Kam grew up in Dallas and Austin and worked at a barbecue joint in high school. She acknowledges how embedded cattle country is in the Texas ethos. “I absolutely love the challenge. That’s part of the reason I chose brisket,” she said. “I think it’s just such a Texas thing to go after for cultured meats.” Part of the challenge is nailing the texture of the cut of meat, which is made up of what she called “muscle bundles,” interspersed with fat. Kam hasn’t yet sampled her own product, instead letting others on her team take the lead on taste-testing, since she said she doesn’t fully trust her ability to know what meat should taste like after so many meatless years—but she assured me that she eventually would. Kam said she’s worked with a local cattle rancher to extract the muscle and fat cells, which are then fed nutrients to grow inside a bioreactor. A scaffold provides the shape into which the tissue grows; in theory, you could cultivate a piece of meat to form into the shape of Texas. “Some people do mention, ‘Ew, ick, you’re growing something in a lab,’ ” she said. “I’m like, ‘Have you been inside a slaughterhouse?’ ”

Kam said she has every intention of labeling her product differently, with or without a new Texas law: “If we wanna get down to labeling of meats, I think they should call their meats slaughtered meats so people know that their meat’s coming from slaughtered animals.” Kam added that she didn’t see the point in getting states involved, when the decision should be left up to federal agencies, such as the FDA and USDA, to set labeling guidelines.
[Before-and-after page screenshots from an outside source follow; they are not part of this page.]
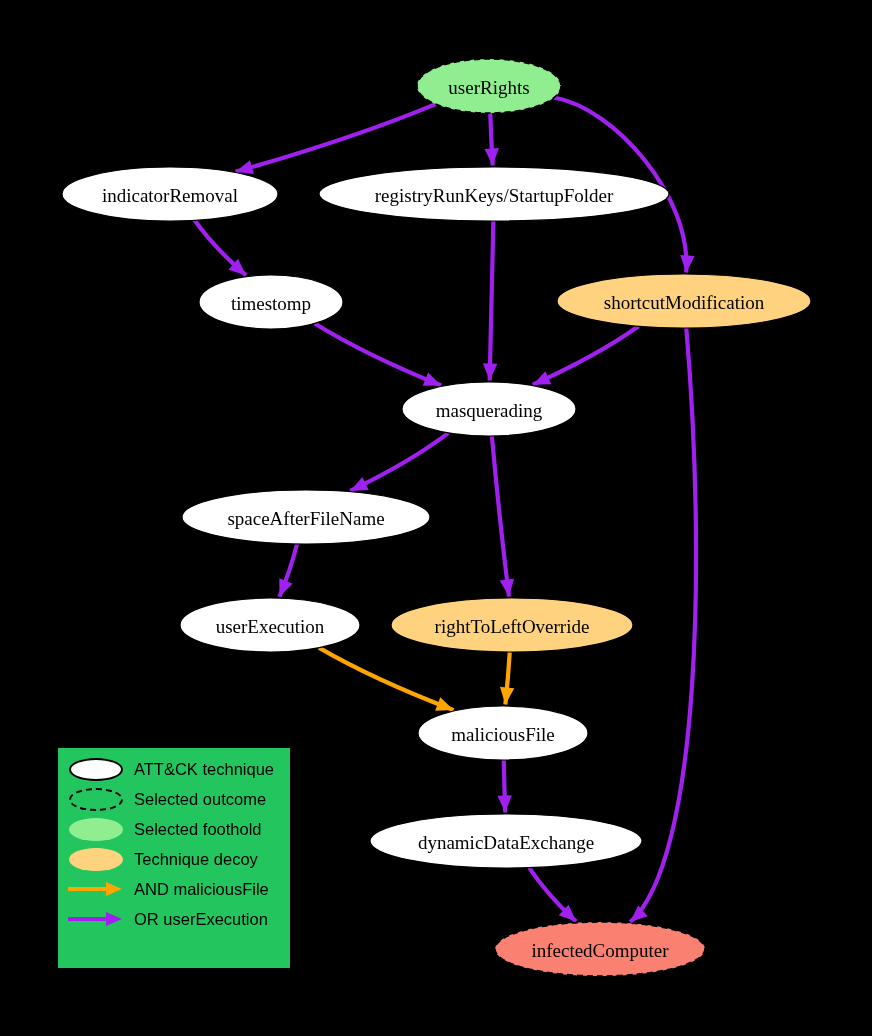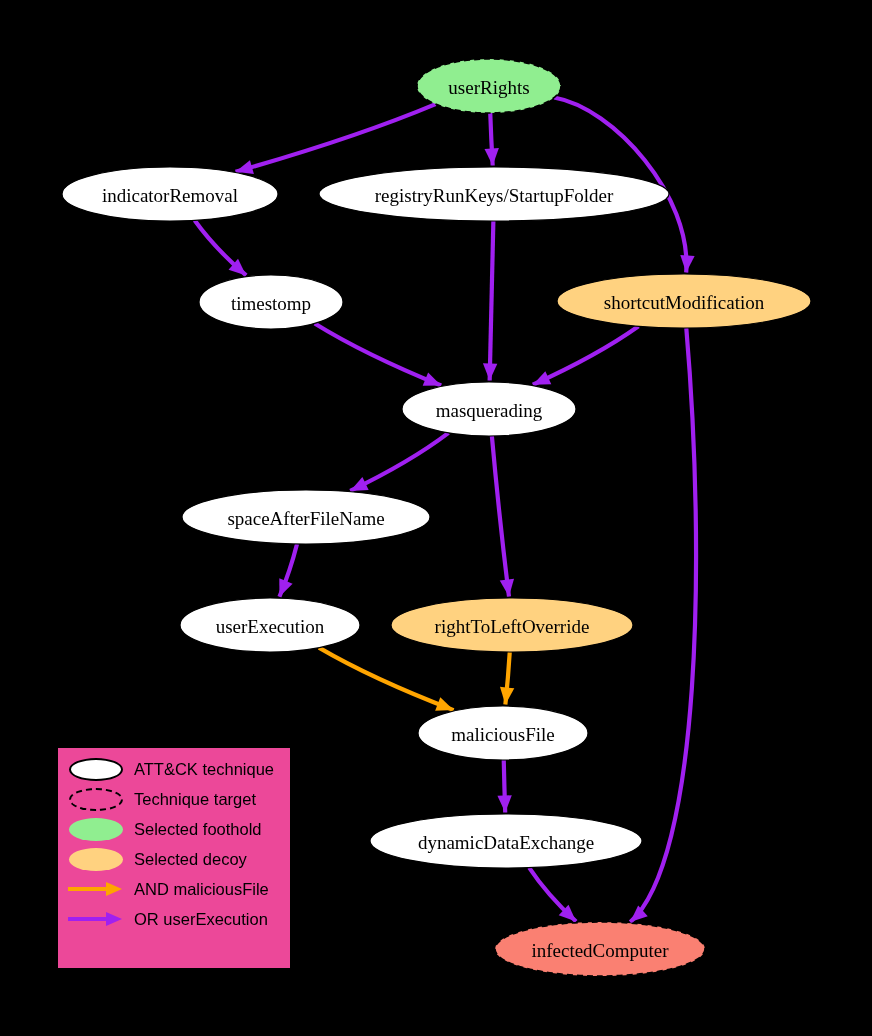"ATT&CK technique" #legend { background: #ec4899 -> #22c55e }
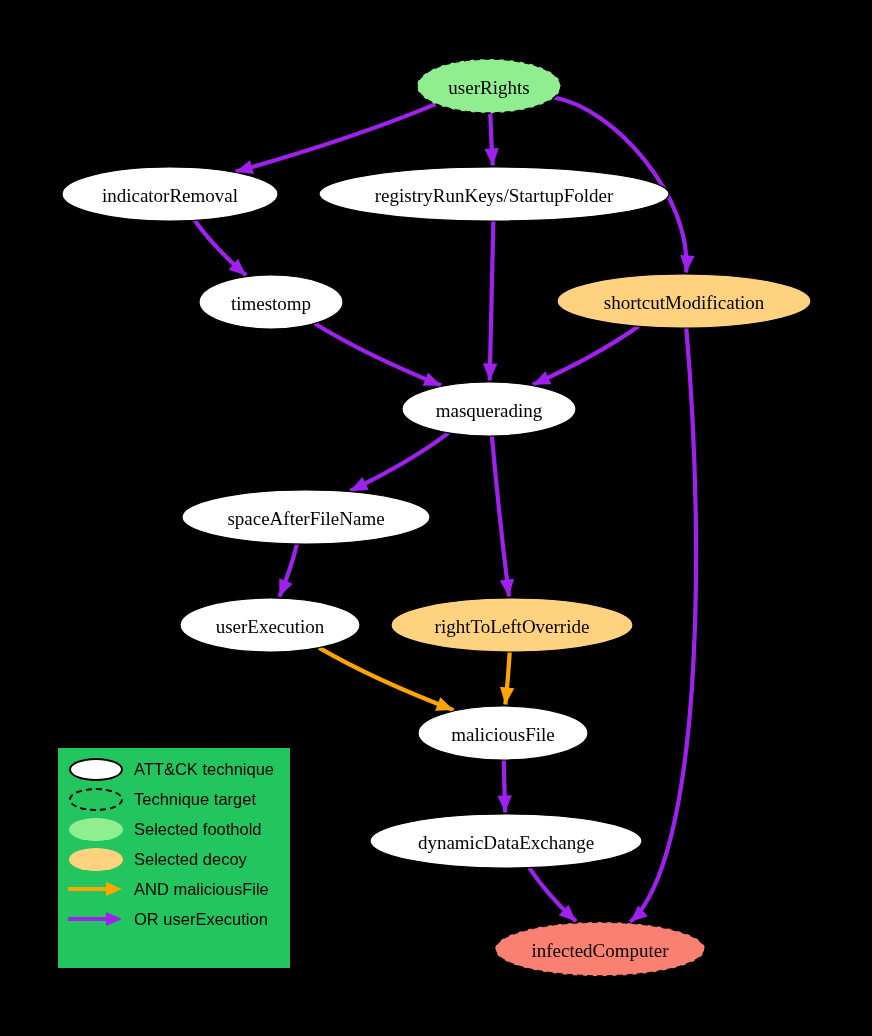"Technique target" div.legend-text { text: Technique target -> Selected outcome }
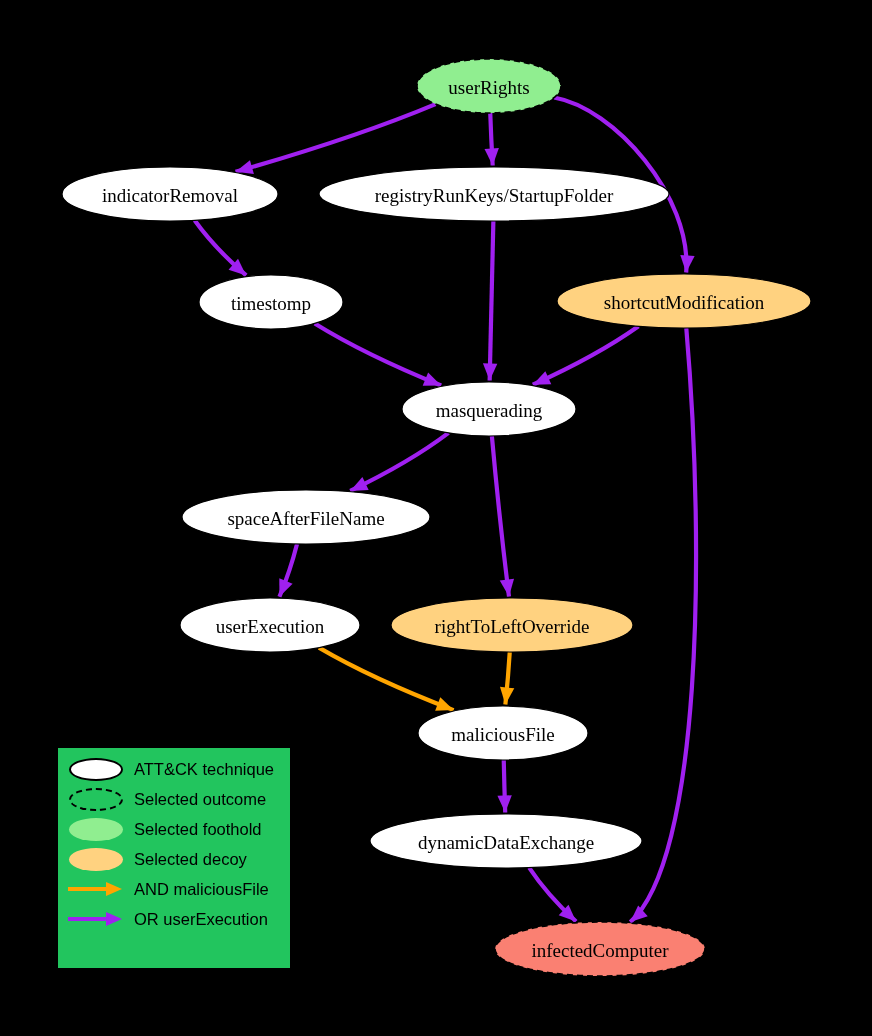"Selected decoy" div.legend-text { text: Selected -> Technique }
Robert Rankin, the executive director of the Association for Meat, Poultry and Seafood Innovation, whose members include companies that produce both analogue and cell-cultured products, said that the association and its members support full transparency in labeling, but echoed Kam’s concerns. “Because the FDA and USDA have not yet developed federal labeling requirements for these products, we are concerned about the potential to create consumer confusion through differing federal and state labeling requirements,” Rankin said. 

Proponents of the labeling bills say they’re not trying to stifle alternative protein companies, only to encourage transparency. “Although I do not have a problem or issue with these new alternative choices, it is imperative to protect the consumer and not allow them to be misled by a product’s packaging,” Senator Perry told Texas Monthly. The bills mirror similar efforts from the dairy industry to challenge plant-based alternatives—which have contributed to declining sales in cow’s milk—from using the word “milk” in their labeling. Earlier this year, the FDA issued new draft guidance saying that plant-based beverages could be sold as “milk.” The agency made the decision based in part on focus groups that showed the average consumer was not a dodo and could, in fact, discern plant from cow. However, the agency recommended that alternative milk companies indicate the source ingredient in their labels—such as soy milk, or oat milk. “The meat industry doesn’t want to walk into a situation, twenty years from now, like the dairy industry is dealing with, having to fight and debate over what milk is,” said Tomascik.

But that situation still seems a remote possibility. BioBQ has a long way to go before becoming the supplier for local pitmasters, including a formal seed fundraising round this summer. Until now, Kam’s company has relied on research-grant funding, a gift donation, and bootstrapping. Meanwhile, Impossible Foods and Beyond Meat, the two biggest companies that peddle products that look and taste like meat but aren’t, have experienced a precipitous decline in sales after an initial surge in 2020. But America’s taste for beef abides.

Weinheimer said that his preferred piece of meat is a medium-rare ribeye. “You get it at the right internal temperature, you get the right sear on that ribeye, and it’s literally the melt-in-your-mouth version of a high-quality eating experience,” he said. Would he ever try cell-cultured meat? “I’ve never been presented the opportunity,” he said. “I’ll need to cross that bridge perhaps when the day comes.”